Additional voters a wild card
ATTACK: The Labor Party under Mark McGowan needs to win 10 seats in March. Photo: Attila Csaszar

WA’s belated adoption of changes to voter registration requirements has opened up a new challenge for the major parties ahead of the March 2017 poll.

The imminent addition of more than 170,000 names to the Western Australian electoral roll represents the biggest change in the composition of voters for almost 50 years.

And it makes predicting the result of the state election in March, based on the results of the 2013 poll and the swing the Labor Party needs to topple the Liberal-National government, harder than ever.

Based on the recent redistribution of electoral boundaries, Mark McGowan’s Labor needs to win 10 seats from the Liberals and Nationals. The new electorate of Bicton is notionally a Liberal seat with a 10 per cent margin. It is also (on paper) the government’s 10th most vulnerable seat.

But the unprecedented influx of new voters in late August threatens the validity of such projections.

The last major change in the composition of the roll occurred in the lead up to the 1971 election, when Liberal premier Sir David Brand legislated to lower the voting age from 21 years to 18.

The result? The Brand government was defeated by the John Tonkin-led Labor Party by just one seat, ending Sir David’s record 12-year term as premier, during which he presided over the emergence of the Pilbara iron ore province.

Now, the Barnett government has agreed to simplify how people of voting age get on to the roll, removing the requirement that they complete a registration form to be included.

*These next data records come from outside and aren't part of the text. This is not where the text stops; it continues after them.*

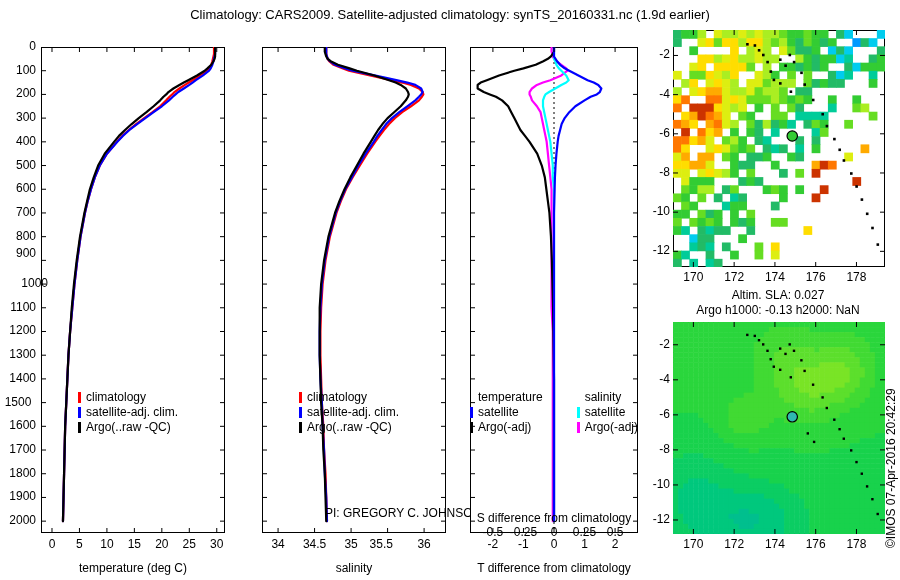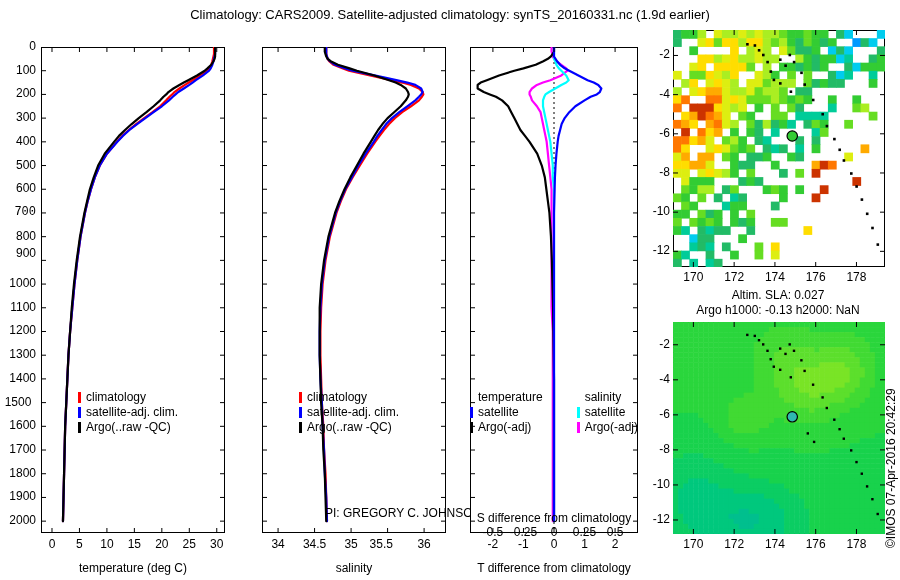--- a/index.html
+++ b/index.html
@@ -98,7 +98,7 @@
     <div class="ticklbl" style="left: 0px; top: 133.829px; width: 36px; text-align: right;">400</div>
     <div class="ticklbl" style="left: 0px; top: 157.537px; width: 36px; text-align: right;">500</div>
     <div class="ticklbl" style="left: 0px; top: 181.244px; width: 36px; text-align: right;">600</div>
-    <div class="ticklbl" style="left: 0px; top: 204.951px; width: 36px; text-align: right; font-family: Liberation Mono, monospace;">700</div>
+    <div class="ticklbl" style="left: 0px; top: 204.951px; width: 36px; text-align: right;">700</div>
     <div class="ticklbl" style="left: 0px; top: 228.659px; width: 36px; text-align: right;">800</div>
     <div class="ticklbl" style="left: 0px; top: 246px; width: 36px; text-align: right;">900</div>
     <div class="ticklbl" style="left: 0px; top: 276.073px; width: 36px; text-align: right;">1000</div>

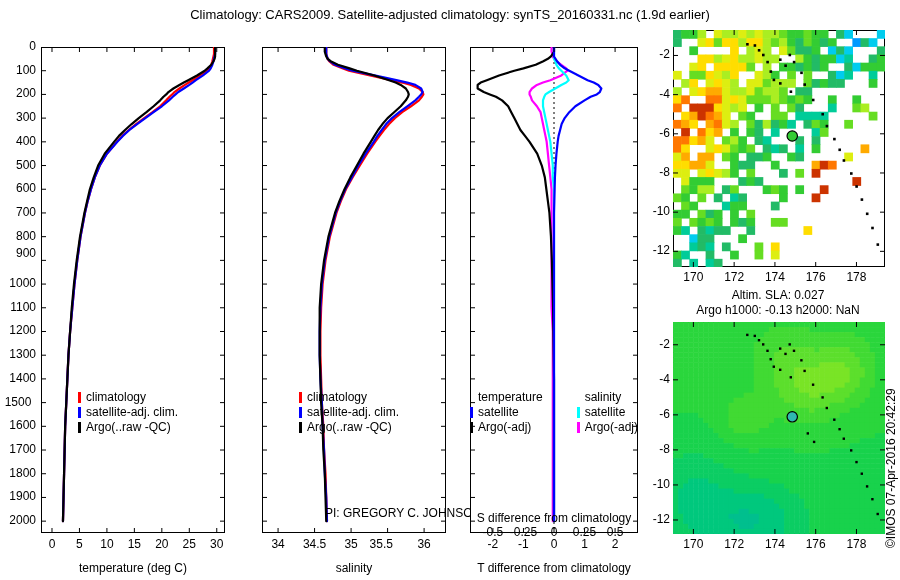--- a/index.html
+++ b/index.html
@@ -101,7 +101,7 @@
     <div class="ticklbl" style="left: 0px; top: 204.951px; width: 36px; text-align: right;">700</div>
     <div class="ticklbl" style="left: 0px; top: 228.659px; width: 36px; text-align: right;">800</div>
     <div class="ticklbl" style="left: 0px; top: 246px; width: 36px; text-align: right;">900</div>
-    <div class="ticklbl" style="left: 0px; top: 276.073px; width: 36px; text-align: right;">1000</div>
+    <div class="ticklbl" style="left: 0px; top: 276.073px; width: 36px; text-align: right; padding-left: 12px;">1000</div>
     <div class="ticklbl" style="left: 0px; top: 299.78px; width: 36px; text-align: right;">1100</div>
     <div class="ticklbl" style="left: 0px; top: 323.488px; width: 36px; text-align: right;">1200</div>
     <div class="ticklbl" style="left: 0px; top: 347.195px; width: 36px; text-align: right;">1300</div>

Legislation passed in the dying days of the autumn session removed the distinction between the federal and state rolls. Since 2013, voters have been automatically added to the federal roll when the bureaucracy has deemed them eligible. New voters have then been advised of the move, and expected to participate from then on.

WA had, until recently, resisted the change.

The ‘direct enrolment’ means tens of thousands of voters will be on the state roll for the first time. They will also be joined by thousands of former voters removed from the roll after they changed addresses without notifying the commission of their new abodes. In such cases, once the commission confirmed they had moved without a forwarding address, their names were scrubbed.

However, computerisation of government federal and state record keeping makes it easier to confirm ‘mobile citizens’ are still in WA, and the rolls will be amended accordingly.

WA electoral commissioner David Kerslake expects the new voters to be roughly equally distributed across the 59 Legislative Assembly seats, an average of about 3,000 extra decision makers for each electorate with a roll of about 28,000.

But that’s not the only change. Just as early voting proved increasingly popular in the federal poll, it’s likely many voters will cast their ballots ahead of polling day next year, particularly because unlike the federal requirements they won’t need a special reason to vote early (such as working on polling day or being out of the country).

Mr Kerslake noted that 31 per cent of all votes cast in the 2014 Vasse by-election to replace former treasurer Troy Buswell were early, and he expects the trend to continue.

This will not be lost on the parties when it comes to unveiling their policies. When early voting can start up to three weeks before polling day, parties that hold back unveiling vote-catching policies do so at their peril.

Mr Kerslake also believes it is only a matter of time before modern technology is introduced into the system.

“There is a limit to how long parliaments can hold out against internet voting, so why not get on with it and give it a trial, with a view to the future,” he said.

However, the immediate challenge for the parties will be identifying the new voters, especially in tight seats, and then start the process of wooing them. Winning in March is the prize.